Демонстрации с выражением поддержки Манифеста 17 октября, проходившие по всей России, сталкивались с демонстрациями революционного протеста, высекая искры новых кровопролитий, забастовок и еврейских погромов. В декабре 1905 года в Москве вспыхнуло вооруженное восстание, во главе которого оказались лидеры социалистических партий, в их числе и Владимир Ленин, за месяц до этого ненадолго возвратившийся из эмиграции. 12 дней шли бои, унесшие более тысячи жизней и оставившие в руинах несколько районов Первопрестольной. Царское правительство оперлось на армию. Как с явным неудовольствием замечал большевик Александр Шляпников, «в огромной массе войск царское правительство все еще находило надежные полки, которые совершали кровавое дело подавления революции по приказу властей»[215]. Многие участники восстаний были репрессированы.
Совет рабочих депутатов был разогнан. «В длинной зале, где еще так недавно происходили бескровные бои между марксистами и народниками, царили беспорядок и испуг. Все входы охранялись городовыми… Члены Совета торопливо очищали свои карманы и бумажники, нервно просматривали, рвали в клочки письма, документы, печатные листки. Пол был усеян бумагой, как снегом. Тут же валялись несколько револьверов. Меня поразило выражение лиц. Совет рабочих депутатов был одной из самочинных новорожденных организаций, которые издали представлялись стройной армией, сокрушительницей существующего строя. А тут вокруг меня суетился не ожидавший нападения партизанский отряд»[216], – свидетельствовала при сем присутствовавшая Тыркова-Вильямс.

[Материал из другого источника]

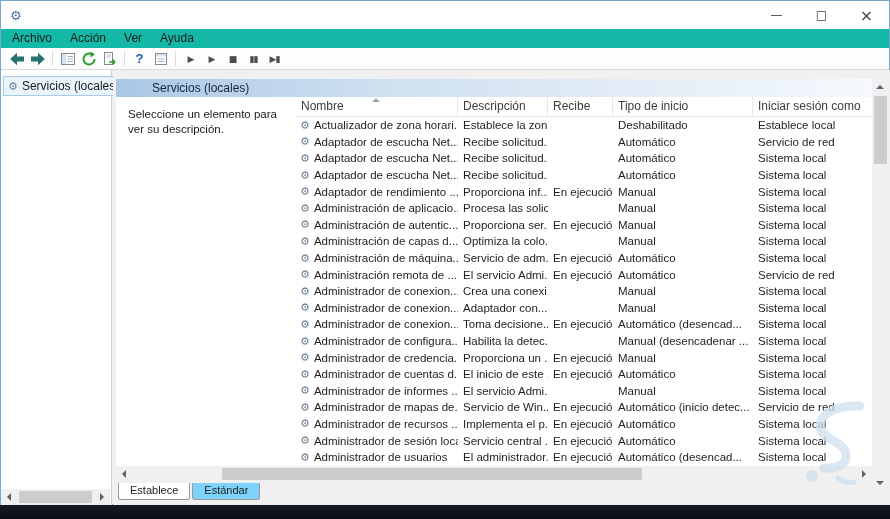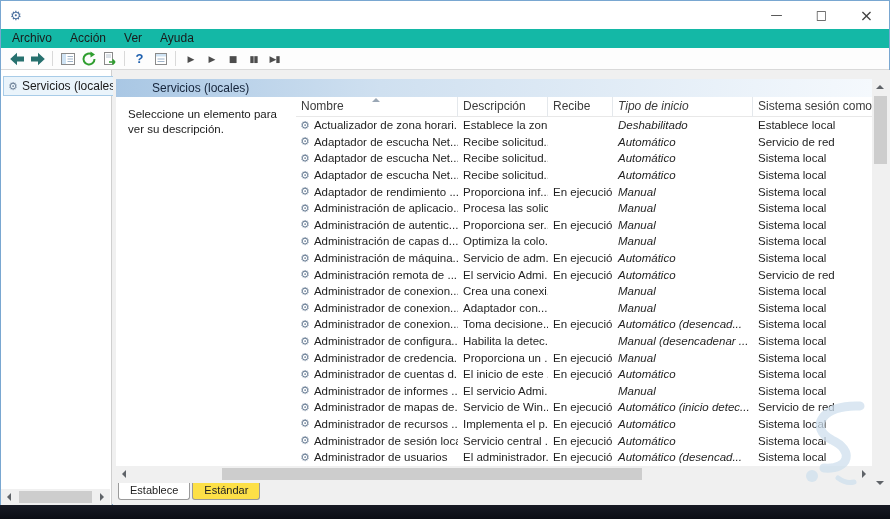--- a/index.html
+++ b/index.html
@@ -67,37 +67,37 @@
 
   .lheader { display:flex; height:20px; border-bottom:1px solid #e8e8e8; }
   .hcell { height:20px; line-height:19px; padding-left:5px; font-size:12px; color:#3c3c3c;
            border-right:1px solid #e4e8ec; white-space:nowrap; overflow:hidden; position:relative; }
   .sort-caret { position:absolute; top:1px; left:76px; width:0; height:0;
                 border-left:4px solid transparent; border-right:4px solid transparent;
                 border-bottom:4px solid #9aa7b5; }
   .c-name   { width:162px; }
   .c-desc   { width:90px;  }
   .c-estado { width:65px;  }
-  .c-inicio { width:140px;font-style:italic; }
+  .c-inicio { width:140px; }
   .c-sesion { width:119px; border-right:none; }
 
   .trow { display:flex; height:16.6px; align-items:center; }
   .tcell { font-size:11.5px; color:#1f1f1f; padding-left:5px; white-space:nowrap; overflow:hidden; }
   .tcell.c-name { display:flex; align-items:center; gap:4px; padding-left:4px; }
 
   .list-hscroll { left:3px; top:396px; width:756px; }
   .list-hscroll .sb-thumb { left:90px; width:420px; top:2px; bottom:2px; }
   .pane-vscroll { left:759px; top:9px; height:412px; }
   .pane-vscroll .sb-thumb { left:2px; right:2px; top:17px; height:68px; }
   .pane-vscroll .sb-btn.up { position:absolute; top:0; }
   .pane-vscroll .sb-btn.down { position:absolute; bottom:0; }
 
   
   .tabs { position:absolute; left:5px; top:413px; height:17px; display:flex; gap:2px; }
-  .tab { padding:1px 11px 2px; font-size:11px; color:#222; background:#fde047;
+  .tab { padding:1px 11px 2px; font-size:11px; color:#222; background:#7dd3fc;
          border:1px solid #9a9a9a; border-top:none; border-radius:0 0 3px 3px; line-height:13px; }
   .tab.active { background:#ffffff; }
 
   
   .watermark { position:absolute; right:18px; top:328px; opacity:0.75; pointer-events:none; }
 
   
   .bottom-strip { position:absolute; left:0; top:505px; width:890px; height:14px;
                   background:linear-gradient(180deg,#171a24,#0b0d14); }
 </style>
@@ -216,21 +216,21 @@
         </div>
         <div class="list">
           <div class="lheader">
             <div class="hcell c-name">
               <i class="sort-caret"></i>
               <span>Nombre</span>
             </div>
             <div class="hcell c-desc">Descripción</div>
             <div class="hcell c-estado">Recibe</div>
             <div class="hcell c-inicio">Tipo de inicio</div>
-            <div class="hcell c-sesion">Sistema sesión como</div>
+            <div class="hcell c-sesion">Iniciar sesión como</div>
           </div>
           <div class="lbody">
               <div class="trow">
                 <div class="tcell c-name">
                   <span class="gear">⚙</span>
                   <span>Actualizador de zona horari...</span>
                 </div>
                 <div class="tcell c-desc">Establece la zon...</div>
                 <div class="tcell c-estado"></div>
                 <div class="tcell c-inicio">Deshabilitado</div>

Правительство продолжило наводить порядок силой, 82 губернии находились на положении «усиленной охраны». Основания для этого были. О размахе беспорядков говорит хотя бы то, что только с февраля 1905 по май 1906 года было убито 1237 государственных служащих всех уровней, среди них 8 генерал-губернаторов, губернаторов и градоначальников, 5 вице-губернаторов, 21 уездный исправник, 8 высших жандармских чинов, 4 полевых генерала, 125 околоточных надзирателей, 346 городовых, 12 священников и так далее. Кроме того погибли 51 землевладелец, 54 владельца и высших менеджера предприятий, 29 банкиров[217]. С августа 1906 года в течение восьми месяцев действовали военно-полевые суды для гражданских лиц, вынесшие более тысячи смертных приговоров. Волнения пошли на спад, хотя отдельные очаги продолжали вспыхивать до 1907 года. Эсеры не прекращали терактов. Всего в 1906–1907 годах было убито и ранено до 4,5 тысячи должностных лиц.